■ TASK TO COMPLETE
Across the whole listing, filter for the string "none" and copy every line that has it.

■ THE INPUT

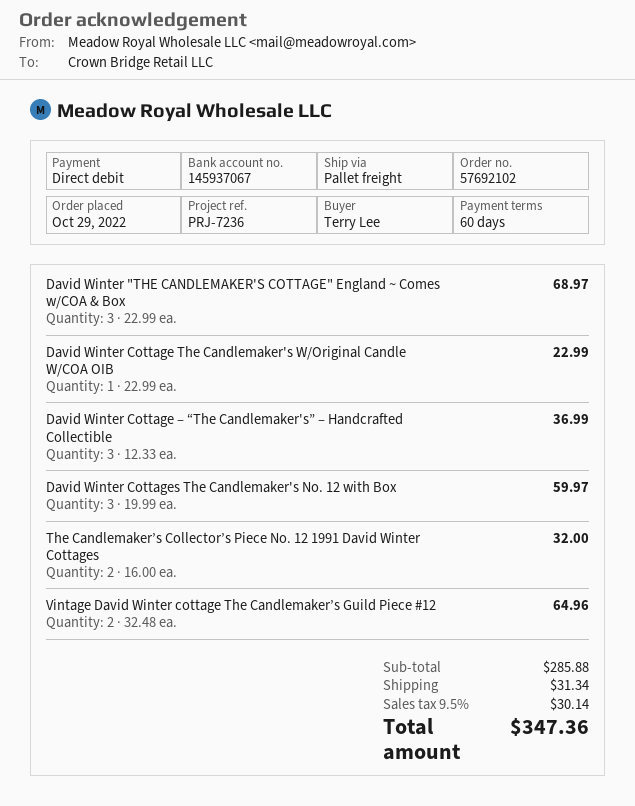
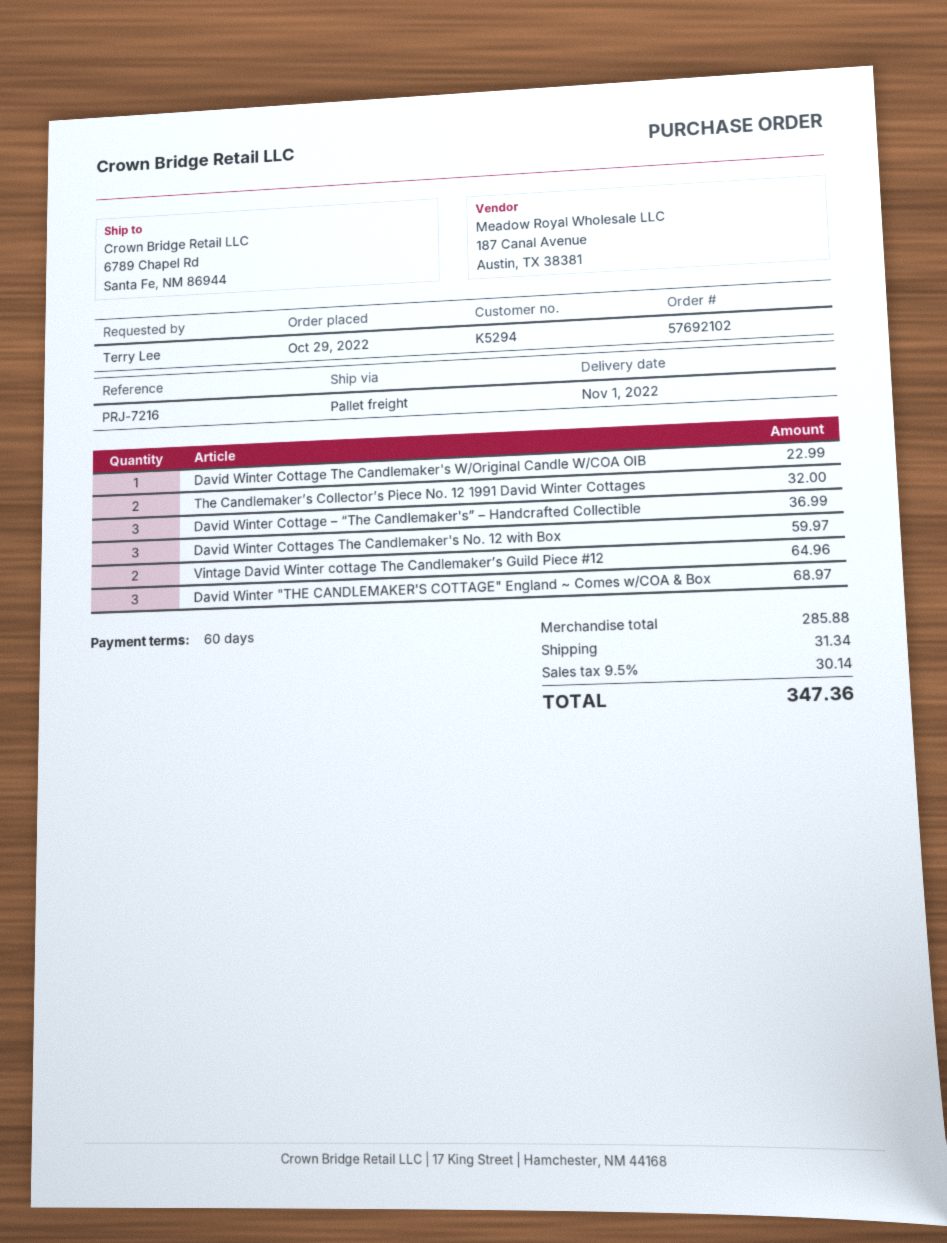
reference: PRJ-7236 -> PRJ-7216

...

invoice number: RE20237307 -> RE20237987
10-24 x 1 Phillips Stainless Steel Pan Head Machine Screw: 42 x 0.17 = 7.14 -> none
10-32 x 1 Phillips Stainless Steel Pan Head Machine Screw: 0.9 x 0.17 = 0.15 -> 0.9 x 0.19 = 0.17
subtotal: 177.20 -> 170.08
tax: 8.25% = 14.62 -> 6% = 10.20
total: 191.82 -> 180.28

==

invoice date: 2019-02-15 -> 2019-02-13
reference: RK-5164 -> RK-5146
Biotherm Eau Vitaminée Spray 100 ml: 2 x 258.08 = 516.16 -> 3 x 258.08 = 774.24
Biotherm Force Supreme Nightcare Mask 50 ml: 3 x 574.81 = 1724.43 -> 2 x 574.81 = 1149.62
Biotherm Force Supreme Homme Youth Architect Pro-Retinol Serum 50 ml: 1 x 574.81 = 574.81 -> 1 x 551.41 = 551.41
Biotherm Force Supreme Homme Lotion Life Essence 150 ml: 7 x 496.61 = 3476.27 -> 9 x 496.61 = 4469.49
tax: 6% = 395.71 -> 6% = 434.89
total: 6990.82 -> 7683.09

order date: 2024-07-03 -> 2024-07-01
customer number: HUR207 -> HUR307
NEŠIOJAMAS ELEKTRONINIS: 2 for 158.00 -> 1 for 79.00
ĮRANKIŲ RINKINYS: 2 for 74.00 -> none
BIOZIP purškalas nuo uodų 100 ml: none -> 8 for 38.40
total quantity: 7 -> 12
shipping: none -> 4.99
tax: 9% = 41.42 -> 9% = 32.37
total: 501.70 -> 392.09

■ TASK ANSWER
10-24 x 1 Phillips Stainless Steel Pan Head Machine Screw: 42 x 0.17 = 7.14 -> none
ĮRANKIŲ RINKINYS: 2 for 74.00 -> none
BIOZIP purškalas nuo uodų 100 ml: none -> 8 for 38.40
shipping: none -> 4.99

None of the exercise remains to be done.